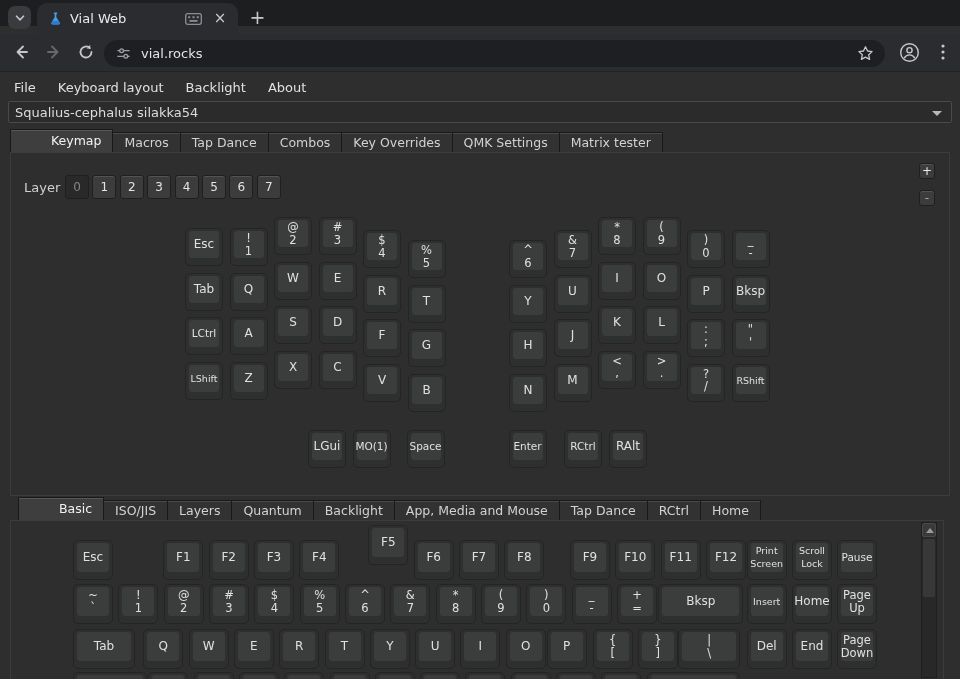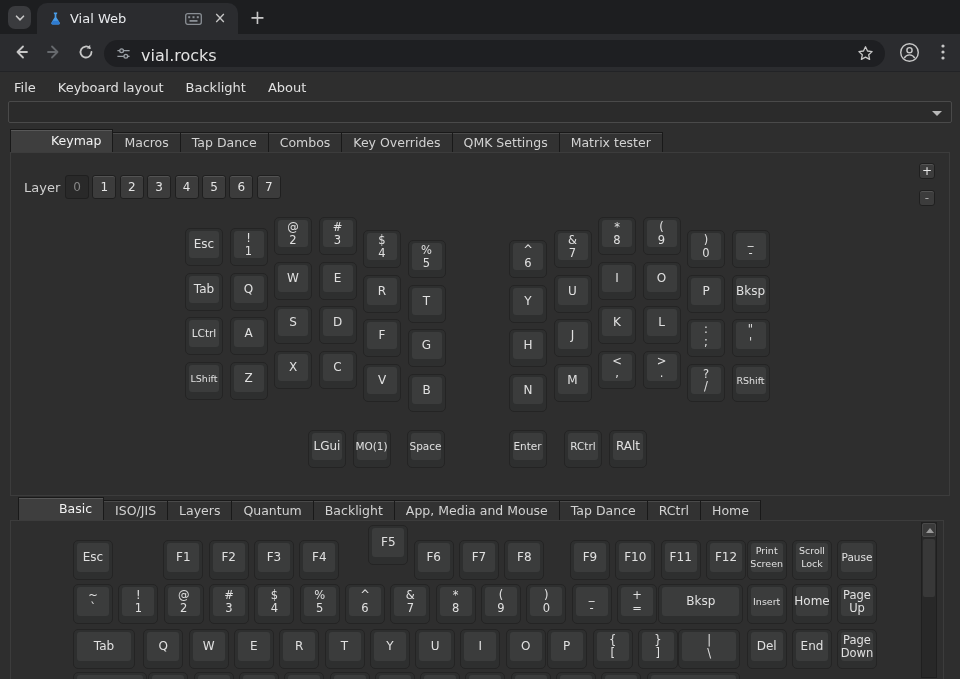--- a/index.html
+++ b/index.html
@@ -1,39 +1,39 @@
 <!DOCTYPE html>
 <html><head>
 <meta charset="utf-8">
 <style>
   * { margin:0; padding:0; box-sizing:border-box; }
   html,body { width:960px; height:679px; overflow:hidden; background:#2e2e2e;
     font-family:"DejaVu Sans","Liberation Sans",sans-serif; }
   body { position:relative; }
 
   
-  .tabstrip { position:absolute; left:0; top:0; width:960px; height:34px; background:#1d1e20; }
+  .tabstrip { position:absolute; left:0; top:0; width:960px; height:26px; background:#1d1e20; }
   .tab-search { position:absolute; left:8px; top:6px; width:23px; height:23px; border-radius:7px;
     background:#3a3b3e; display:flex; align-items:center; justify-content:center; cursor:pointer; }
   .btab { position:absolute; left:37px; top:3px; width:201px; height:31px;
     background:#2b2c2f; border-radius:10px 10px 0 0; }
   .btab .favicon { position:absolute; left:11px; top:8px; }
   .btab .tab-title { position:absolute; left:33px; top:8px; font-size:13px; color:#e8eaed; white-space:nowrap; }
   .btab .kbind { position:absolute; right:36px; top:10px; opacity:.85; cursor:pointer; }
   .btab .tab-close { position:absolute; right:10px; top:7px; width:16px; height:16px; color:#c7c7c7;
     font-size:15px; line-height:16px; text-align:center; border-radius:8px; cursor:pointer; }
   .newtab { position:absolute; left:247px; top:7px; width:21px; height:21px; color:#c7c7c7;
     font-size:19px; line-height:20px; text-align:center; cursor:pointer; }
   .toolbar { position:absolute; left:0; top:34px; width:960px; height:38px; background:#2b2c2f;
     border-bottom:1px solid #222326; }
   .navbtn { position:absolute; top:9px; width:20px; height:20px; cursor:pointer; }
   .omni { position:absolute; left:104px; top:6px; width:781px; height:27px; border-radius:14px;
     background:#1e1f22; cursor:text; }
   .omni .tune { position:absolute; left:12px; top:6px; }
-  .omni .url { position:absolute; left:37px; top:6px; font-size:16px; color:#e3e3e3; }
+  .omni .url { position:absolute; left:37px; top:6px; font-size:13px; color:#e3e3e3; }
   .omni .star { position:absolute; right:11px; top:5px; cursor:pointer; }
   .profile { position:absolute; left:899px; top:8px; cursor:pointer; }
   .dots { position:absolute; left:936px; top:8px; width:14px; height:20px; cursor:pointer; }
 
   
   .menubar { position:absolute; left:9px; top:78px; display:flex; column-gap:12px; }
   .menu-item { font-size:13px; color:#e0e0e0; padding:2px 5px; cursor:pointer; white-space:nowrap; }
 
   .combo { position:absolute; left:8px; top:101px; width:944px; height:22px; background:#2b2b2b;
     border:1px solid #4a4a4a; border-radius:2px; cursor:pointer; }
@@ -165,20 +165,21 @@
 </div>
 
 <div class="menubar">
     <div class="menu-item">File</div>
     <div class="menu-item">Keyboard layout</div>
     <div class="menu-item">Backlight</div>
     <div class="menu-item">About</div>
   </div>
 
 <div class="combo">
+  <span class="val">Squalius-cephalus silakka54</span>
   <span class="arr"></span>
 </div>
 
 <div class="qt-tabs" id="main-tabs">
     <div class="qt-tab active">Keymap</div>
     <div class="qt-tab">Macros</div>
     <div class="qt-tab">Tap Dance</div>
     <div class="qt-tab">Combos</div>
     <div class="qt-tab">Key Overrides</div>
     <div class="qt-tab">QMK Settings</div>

==

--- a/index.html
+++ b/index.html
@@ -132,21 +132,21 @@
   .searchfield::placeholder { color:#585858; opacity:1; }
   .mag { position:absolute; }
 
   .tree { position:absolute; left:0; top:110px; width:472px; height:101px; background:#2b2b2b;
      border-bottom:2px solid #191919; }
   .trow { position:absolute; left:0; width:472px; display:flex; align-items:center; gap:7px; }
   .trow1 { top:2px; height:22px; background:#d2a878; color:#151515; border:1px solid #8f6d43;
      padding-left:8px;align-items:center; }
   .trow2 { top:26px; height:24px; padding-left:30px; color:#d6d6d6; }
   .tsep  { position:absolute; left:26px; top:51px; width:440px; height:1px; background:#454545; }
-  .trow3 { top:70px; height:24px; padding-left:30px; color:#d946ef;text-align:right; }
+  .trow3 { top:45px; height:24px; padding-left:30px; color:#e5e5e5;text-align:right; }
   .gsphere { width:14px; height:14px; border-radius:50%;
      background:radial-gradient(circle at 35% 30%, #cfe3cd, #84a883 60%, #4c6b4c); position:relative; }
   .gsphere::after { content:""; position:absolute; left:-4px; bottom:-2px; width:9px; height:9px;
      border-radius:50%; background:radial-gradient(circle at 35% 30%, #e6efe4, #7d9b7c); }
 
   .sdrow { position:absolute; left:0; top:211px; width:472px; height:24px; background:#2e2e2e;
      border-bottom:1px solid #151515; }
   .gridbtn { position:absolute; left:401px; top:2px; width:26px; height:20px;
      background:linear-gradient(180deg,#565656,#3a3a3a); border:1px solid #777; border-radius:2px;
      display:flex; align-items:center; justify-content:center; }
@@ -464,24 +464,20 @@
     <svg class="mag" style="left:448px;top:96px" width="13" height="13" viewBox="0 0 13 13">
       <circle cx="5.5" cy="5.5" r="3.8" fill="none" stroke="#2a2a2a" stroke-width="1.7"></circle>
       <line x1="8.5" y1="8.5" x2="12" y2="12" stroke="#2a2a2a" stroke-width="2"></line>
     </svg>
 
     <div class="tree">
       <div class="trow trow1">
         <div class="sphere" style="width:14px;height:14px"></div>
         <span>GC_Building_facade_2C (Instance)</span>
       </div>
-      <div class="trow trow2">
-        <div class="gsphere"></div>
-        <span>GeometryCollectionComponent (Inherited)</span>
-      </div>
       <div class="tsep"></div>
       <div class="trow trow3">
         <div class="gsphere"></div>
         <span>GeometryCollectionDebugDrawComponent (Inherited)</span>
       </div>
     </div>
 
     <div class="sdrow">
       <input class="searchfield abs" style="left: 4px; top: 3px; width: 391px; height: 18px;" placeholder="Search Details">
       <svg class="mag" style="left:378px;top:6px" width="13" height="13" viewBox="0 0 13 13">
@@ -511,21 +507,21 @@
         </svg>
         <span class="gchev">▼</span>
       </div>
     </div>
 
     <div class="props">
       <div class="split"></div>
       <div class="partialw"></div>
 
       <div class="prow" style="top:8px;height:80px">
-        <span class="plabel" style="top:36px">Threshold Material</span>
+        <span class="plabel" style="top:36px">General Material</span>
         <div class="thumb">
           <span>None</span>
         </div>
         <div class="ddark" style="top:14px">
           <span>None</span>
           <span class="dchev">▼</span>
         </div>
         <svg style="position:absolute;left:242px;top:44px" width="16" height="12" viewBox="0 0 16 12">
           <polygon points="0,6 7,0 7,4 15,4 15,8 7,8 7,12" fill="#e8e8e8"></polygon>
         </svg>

* [PROBLEM REQUIREMENTS]
Your answer should consist of the lines from the line with "width:21px; height:21px; color:#c7c7c7;" to the line with "position:absolute; left:899px; top:8px;" above, repeated exactly, both ends included.

* [TASK RESULT]
   .newtab { position:absolute; left:247px; top:7px; width:21px; height:21px; color:#c7c7c7;
     font-size:19px; line-height:20px; text-align:center; cursor:pointer; }
   .toolbar { position:absolute; left:0; top:34px; width:960px; height:38px; background:#2b2c2f;
     border-bottom:1px solid #222326; }
   .navbtn { position:absolute; top:9px; width:20px; height:20px; cursor:pointer; }
   .omni { position:absolute; left:104px; top:6px; width:781px; height:27px; border-radius:14px;
     background:#1e1f22; cursor:text; }
   .omni .tune { position:absolute; left:12px; top:6px; }
-  .omni .url { position:absolute; left:37px; top:6px; font-size:16px; color:#e3e3e3; }
+  .omni .url { position:absolute; left:37px; top:6px; font-size:13px; color:#e3e3e3; }
   .omni .star { position:absolute; right:11px; top:5px; cursor:pointer; }
   .profile { position:absolute; left:899px; top:8px; cursor:pointer; }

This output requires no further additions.